Shower Tile Basics or Shower Tile 101

by Roger

I get a LOT of questions from my readers about basic shower construction. I understand that my readers don’t consider this stuff basic and there’s no problem with that. The problem is that I end up answering the same questions over and over and over… So, to save what very little is left of my sanity (which is a number roughly equivalent to absolute zero) I will cover some basic things here so I can simply reply ‘read this’.

If you’ve been channeled to this page by one of my smart-ass comments please take no offense to it, I’m here to help. Please understand that I currently have over 12,000 comments (questions) on this site (seriously) which I’ve answered – every one of them. I’m just trying to make your life (mine) easier.  I will continue to answer every question I’m asked, I’m just super cool like that. 8) If, after reading through this, you still have questions feel free to ask them in the comments below.

You can also download my shower waterproofing manual which should answer a lot of questions and cover basic techniques and methods you may be confused about. Go ahead, it’s free.  So without further ado (doesn’t even look like a word, does it?) let’s get on with it. (For all my readers who feel the need to correct me: I KNOW it’s actually ‘adieu’ – I was being facetious. Thanks. :D )

Leaks

First and foremost – tile is not waterproof. Grout is not waterproof. Adding sealer to your tile or stone will not make it waterproof. Your shower should be completely waterproof before a box of tile is even opened! No matter which waterproofing method you choose, proper substrate preparation is the only thing that will make your shower waterproof.

If you have a leak in your shower – stop using it immediately if at all possible. If that is not possible (it’s your only shower) have the shower repaired – immediately. If you see water leaking it is likely not nearly as much water as you don’t see leaking into your wall cavity and structural framing. By the time you ‘see’ most leaks the framing is normally already considerably compromised.

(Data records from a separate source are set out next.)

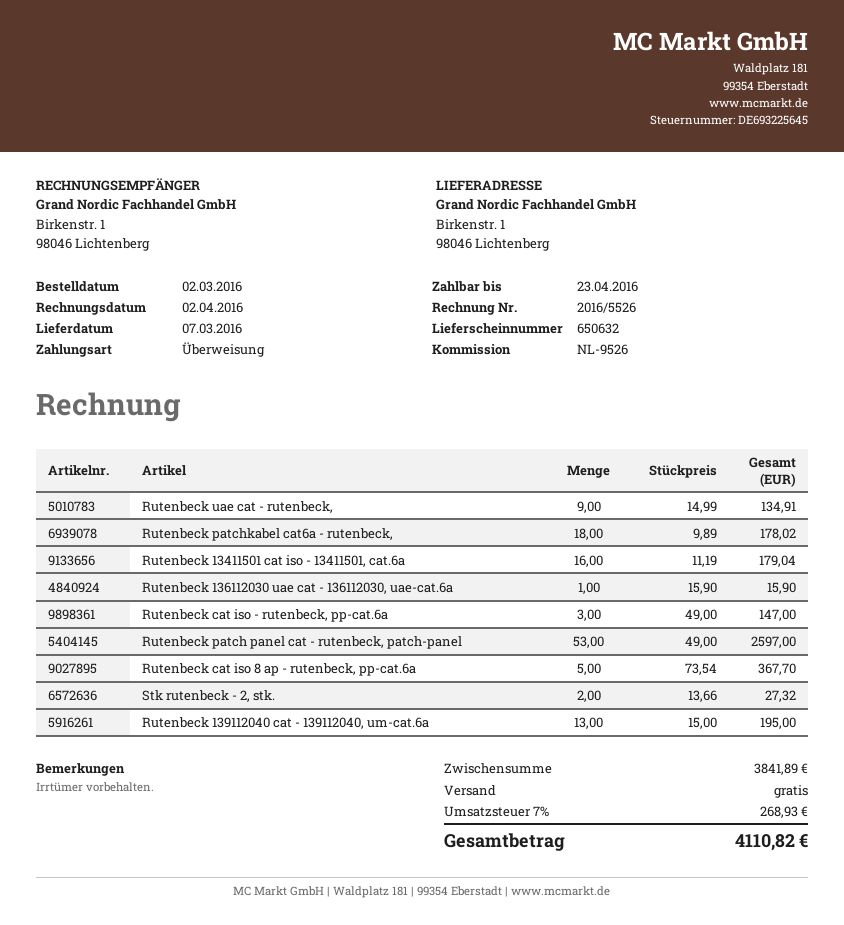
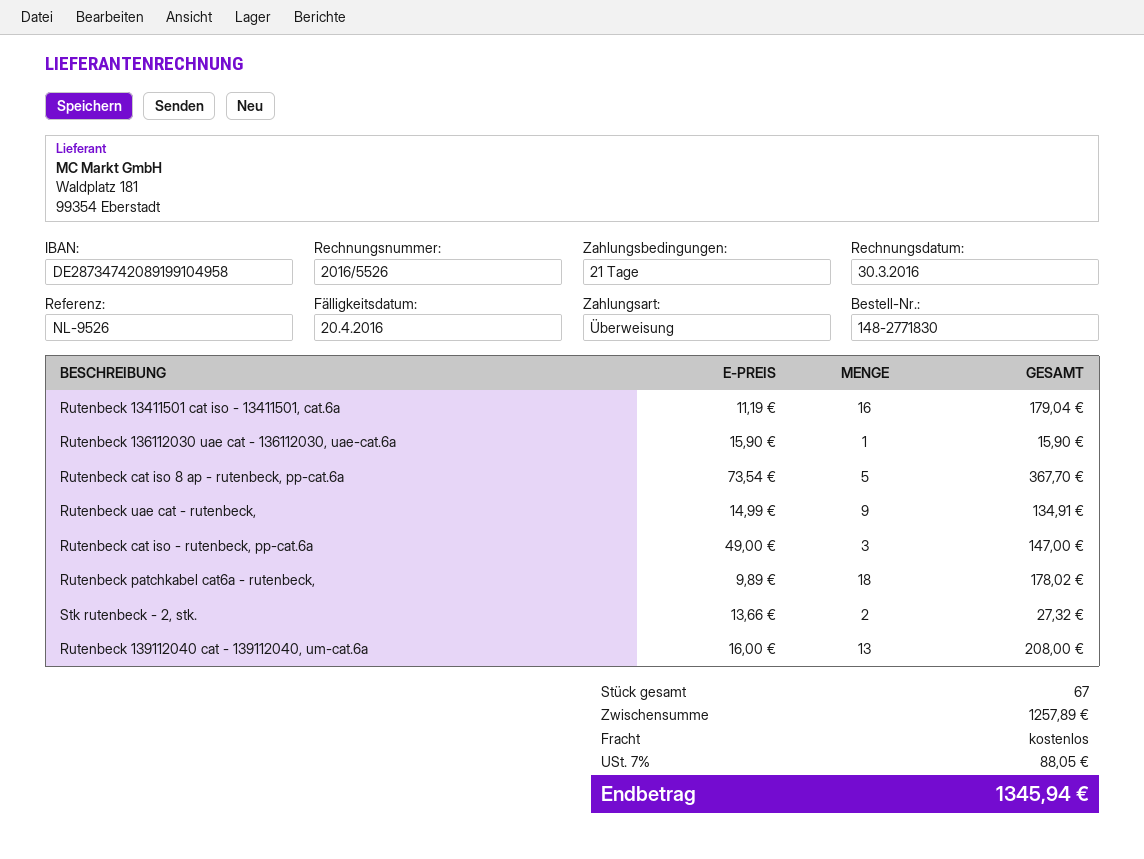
invoice date: 2016-04-02 -> 2016-03-30
due date: 2016-04-23 -> 2016-04-20
Rutenbeck patch panel cat - rutenbeck, patch-panel: 53 x 49.00 = 2597.00 -> none
Rutenbeck 139112040 cat - 139112040, um-cat.6a: 13 x 15.00 = 195.00 -> 13 x 16.00 = 208.00
subtotal: 3841.89 -> 1257.89
tax: 7% = 268.93 -> 7% = 88.05
total: 4110.82 -> 1345.94

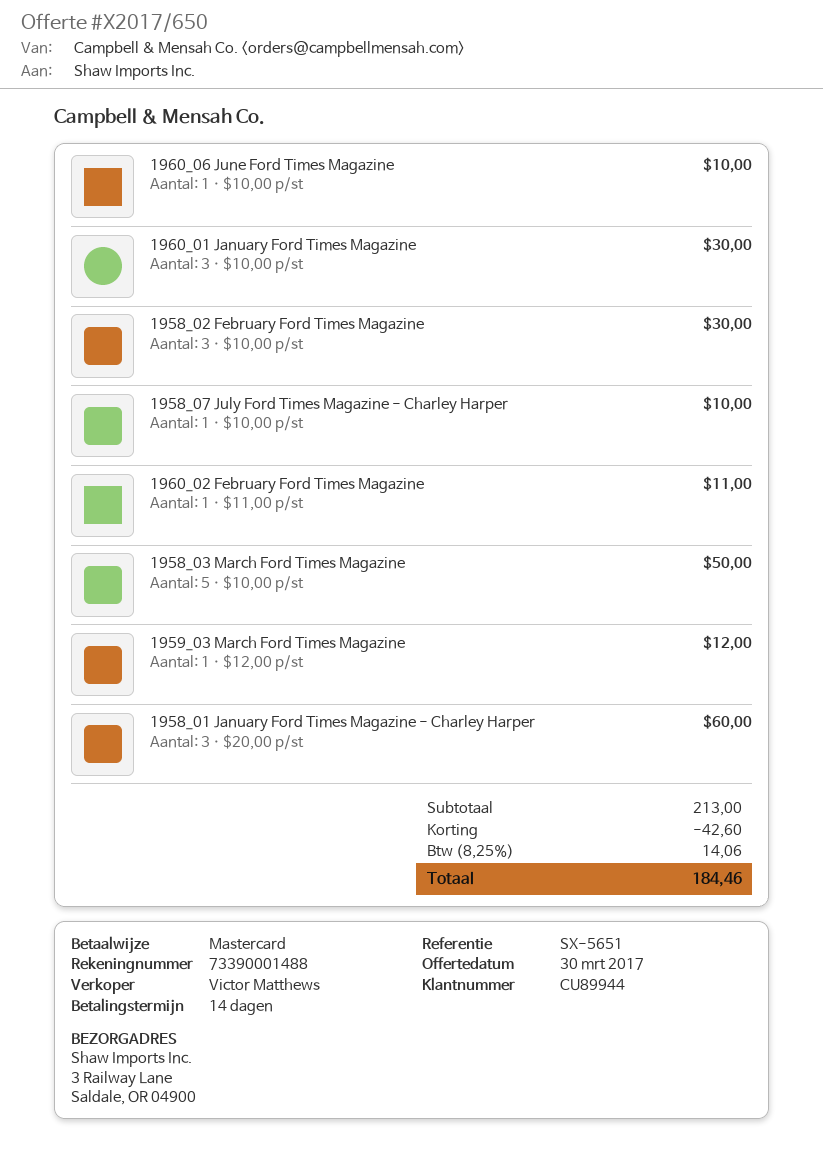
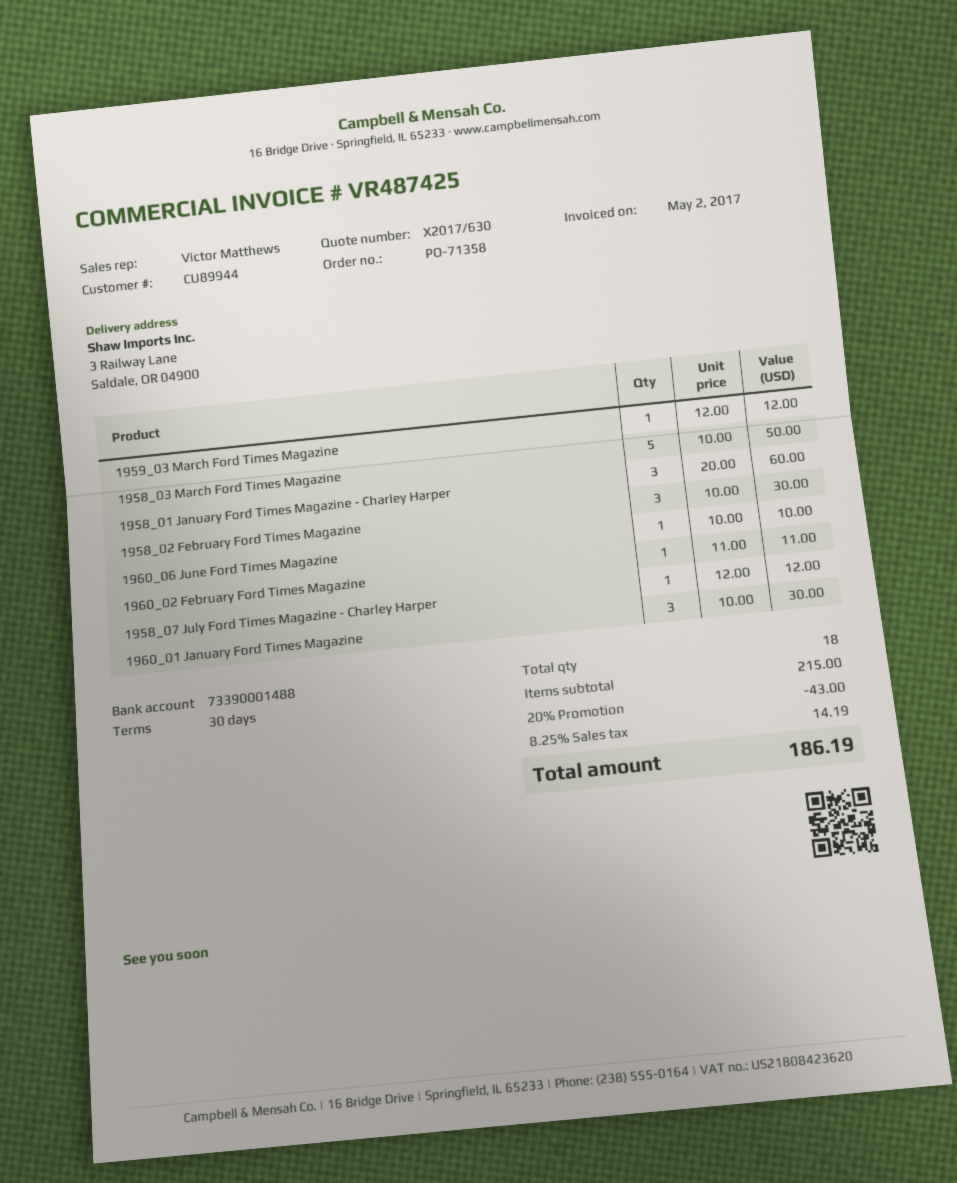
quote number: X2017/650 -> X2017/630
payment terms: 14 days -> 30 days
1958_07 July Ford Times Magazine - Charley Harper: 1 x 10.00 = 10.00 -> 1 x 12.00 = 12.00
subtotal: 213.00 -> 215.00
discount: 42.60 -> 43.00
tax: 8.25% = 14.06 -> 8.25% = 14.19
total: 184.46 -> 186.19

No, there is nothing you can put over your tile to make your shower waterproof if you have a leak – not even sealer. A tile or stone sealer is made to make your tile and grout stain-resistant, not waterproof. It does this by sealing the pores of the tile and stone to slow (NOT STOP) the absorption of liquid and prevent staining. It only means you have more time to clean up the spilled red wine cherry kool-aid before it stains anything.

Substrates

Drywall is not an acceptable substrate for your shower unless you are using Schluter Kerdi waterproofing membrane – that’s it. Cement backerboards are the standard and there are also other products such as waterproofed, gypsum based boards like Denshield and waterproofed, foam-based sheets like wedi or kerdi board.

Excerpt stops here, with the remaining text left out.